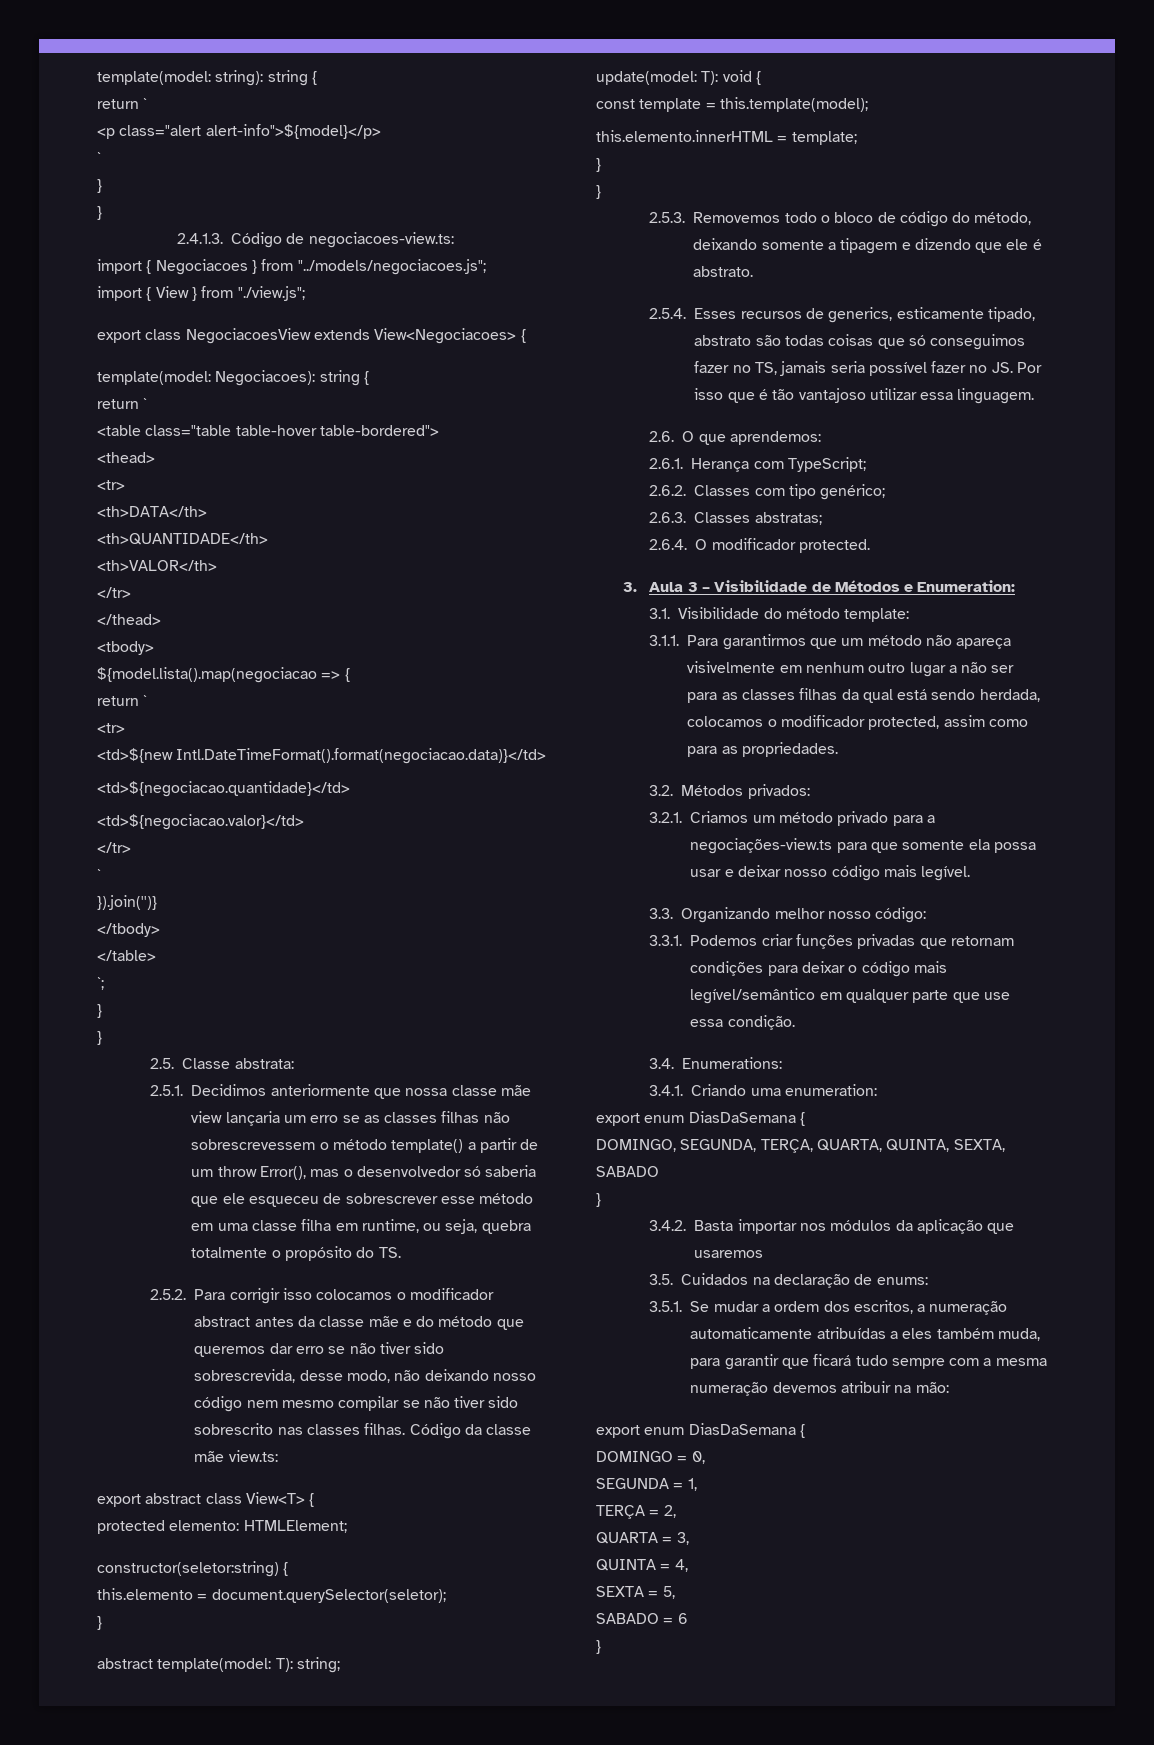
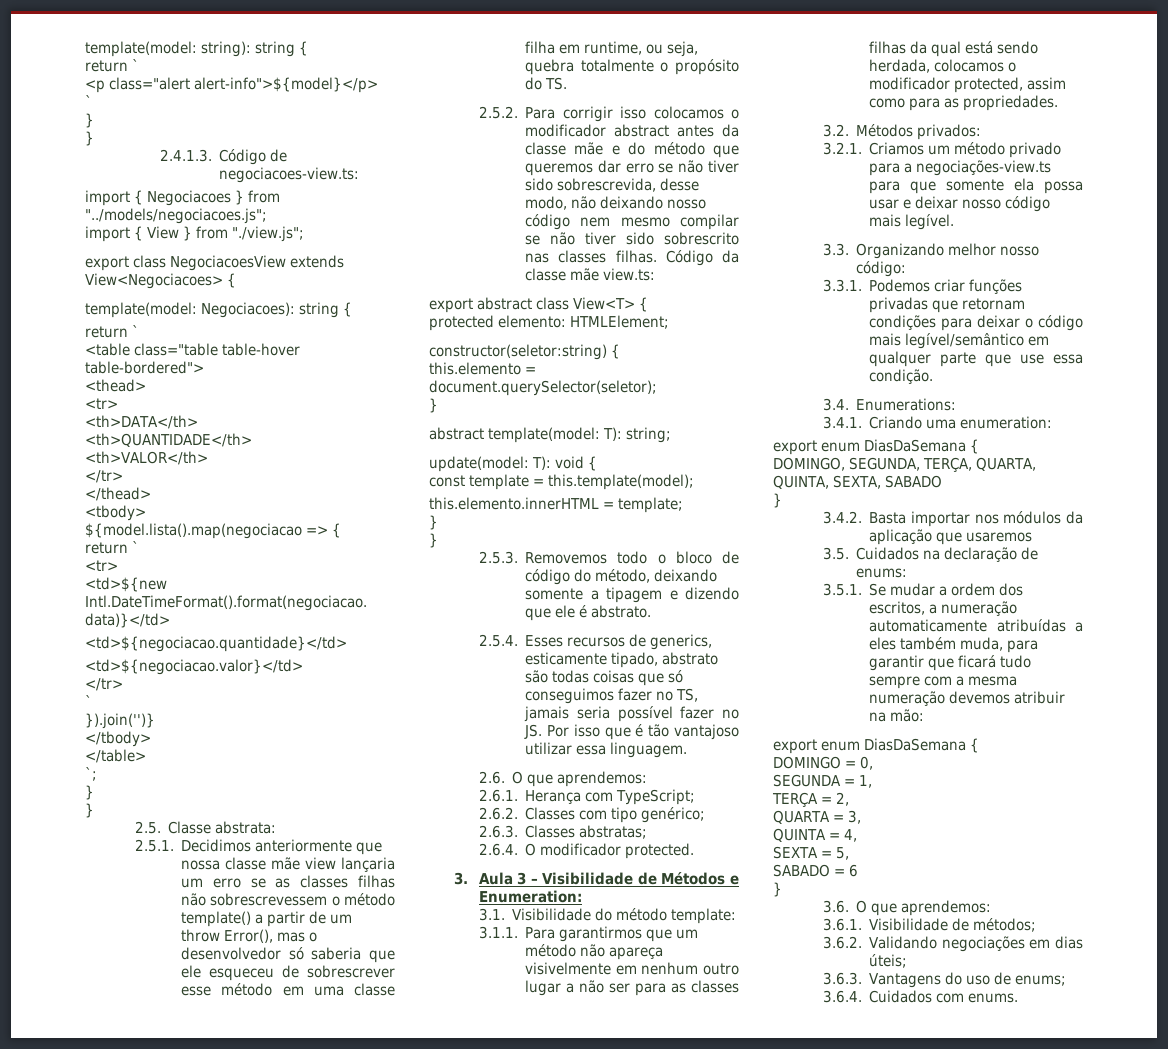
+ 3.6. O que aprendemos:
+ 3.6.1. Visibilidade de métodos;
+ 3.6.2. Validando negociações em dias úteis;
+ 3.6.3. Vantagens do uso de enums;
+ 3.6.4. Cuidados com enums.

*Work task*.
All of the material above should be written out exactly as given, minus any images.

*Solution to this exercise*.
+ 3.6. O que aprendemos:
+ 3.6.1. Visibilidade de métodos;
+ 3.6.2. Validando negociações em dias úteis;
+ 3.6.3. Vantagens do uso de enums;
+ 3.6.4. Cuidados com enums.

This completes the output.